Sixty-three percent say the situation in Iraq was worth going to war over. That’s exactly the same as the readings from two July Gallup Polls that asked this question, and higher than the late June reading of 56%.
The polls on the war are remaining steady despite a stream of media negativity on the war. The American people seem to have a far more realistic outlook on the war than the media. They did not expect Iraq to be made democratic in a matter of weeks or months, but realize that we’ll be in Iraq for some time until things are stabilized. Expect these numbers to remain steady, even if the casualty levels continue to rise as they have. Despite the belief of groups like al-Qaeda, the American people are far less averse to causualties than the American media makes us out to be.
Some interpretations of recent polls have focused on what are perceived to be downturns in Bush’s public opinion ratings and support for the Iraqi situation. A Newsweek article this past weekend, for example, said: "Americans are increasingly pessimistic about the U.S. mission in Iraq" and "Against this backdrop, President George W. Bush’s approval ratings continue to decline."
But the just-finished CNN/USA Today/Gallup poll does not support the hypothesis that the recent events in Iraq have had a significantly negative impact on how the public views Bush’s overall job performance as president…

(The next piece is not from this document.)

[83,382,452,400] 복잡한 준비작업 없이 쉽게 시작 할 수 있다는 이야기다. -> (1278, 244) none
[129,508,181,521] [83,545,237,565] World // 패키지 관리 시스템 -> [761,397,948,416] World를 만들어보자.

In fact, the President’s approval ratings have been relatively steady over the past few months. A 59% approval rating is hardly stellar, but it’s not a sign of danger either. August is always the weakest month for the President, mainly because the President is largely out of the public eye during this month. (Which actually makes some sense, August is never a big month for news, and if a President were to take a vacation, that would be the time to do it.)
What’s telling is that the President’s approval ratings have not dipped down below the high fifties since his inauguration. Despite corporate scandals, Iraq, the questions about the State of the Union, and constant Democratic sniping, President Bush has a consistant and strong base of support.

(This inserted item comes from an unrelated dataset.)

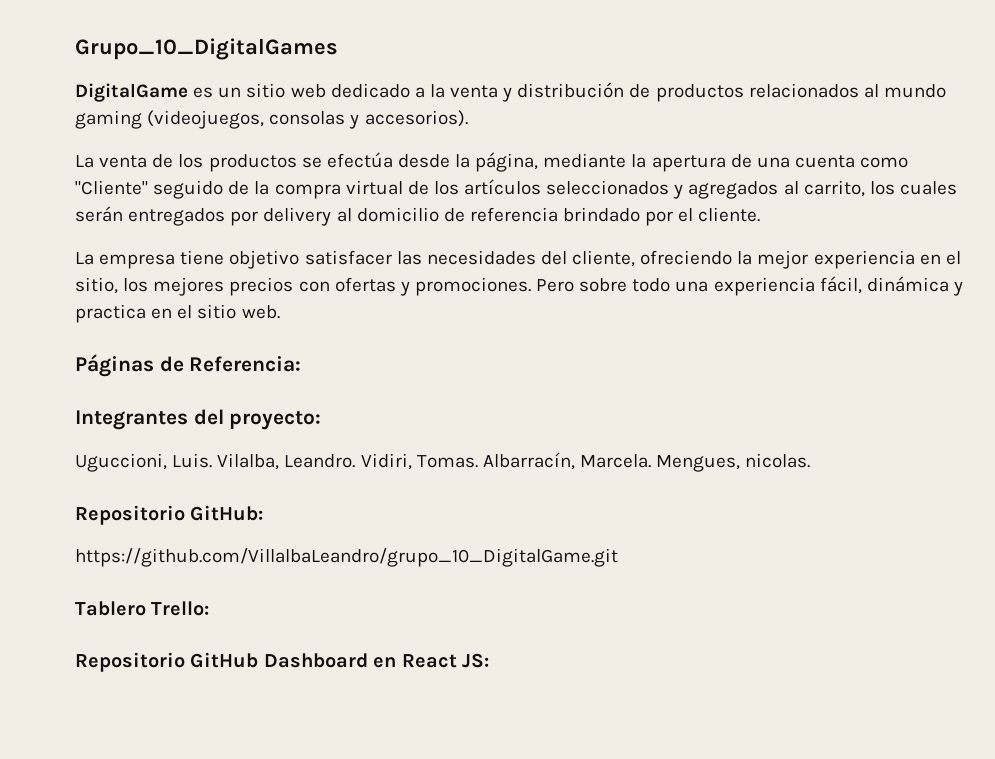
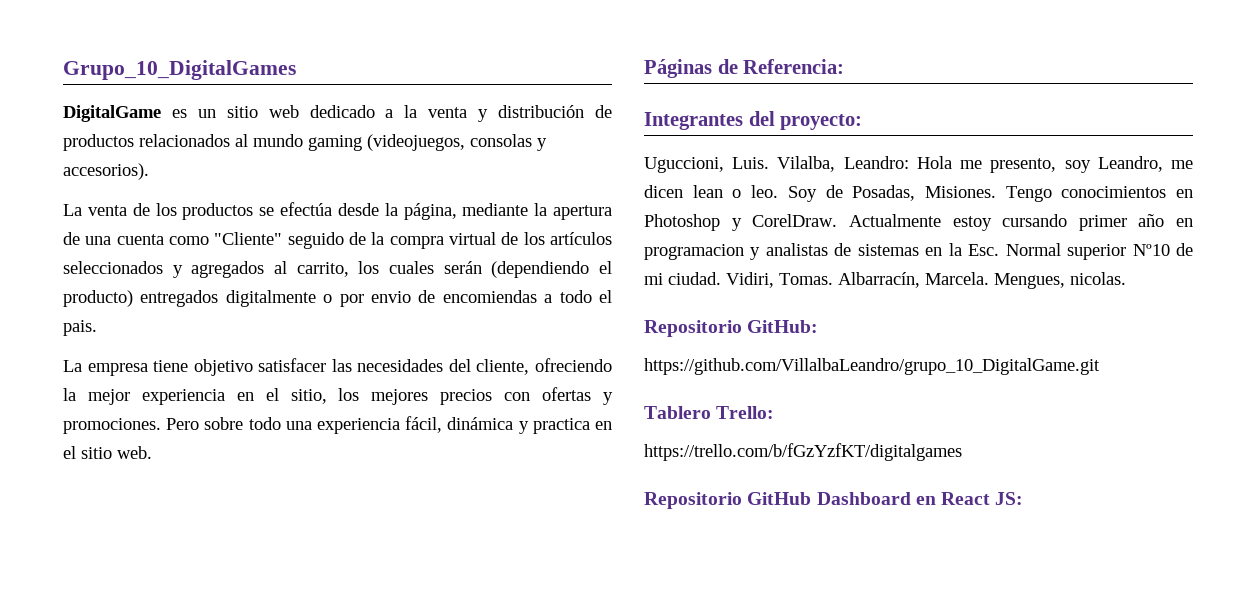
[128,207,761,226] entregados por delivery al domicilio de referencia brindado por el cliente. -> [491,261,612,278] [63,290,612,307] [63,320,97,336] (dependiendo el producto) entregados digitalmente o por envio de encomiendas a todo el pais.
[284,454,356,468] Leandro. -> [843,156,1193,173] [644,185,1193,202] [644,214,1193,231] [644,243,1193,260] [644,272,721,285] Leandro: Hola me presento, soy Leandro, me dicen lean o leo. Soy de Posadas, Misiones. Tengo conocimientos en Photoshop y CorelDraw. Actualmente estoy cursando primer año en programacion y analistas de sistemas en la Esc. Normal superior Nº10 de mi ciudad.
(210, 608) none -> [644,443,962,461] // https://trello.com/b/fGzYzfKT/digitalgames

Critics of the Bush Administration will say that an increasing bodycount in Iraq will turn the American people against him, but there’s no sign of that happening yet. It’s not as though the media has been kind to the President in the post-war period either. Yet the polls have remained consistant.
The fact is that the American people aren’t a bunch of shrinking violets that will run at the first sign of trouble. The American peope know what has to be done in Iraq, and they’re willing to see it through even at great cost. The enemies of America and the critics of America both share the outlook that we’ll turn against our leaders at the first sign of trouble: both of them are dead wrong.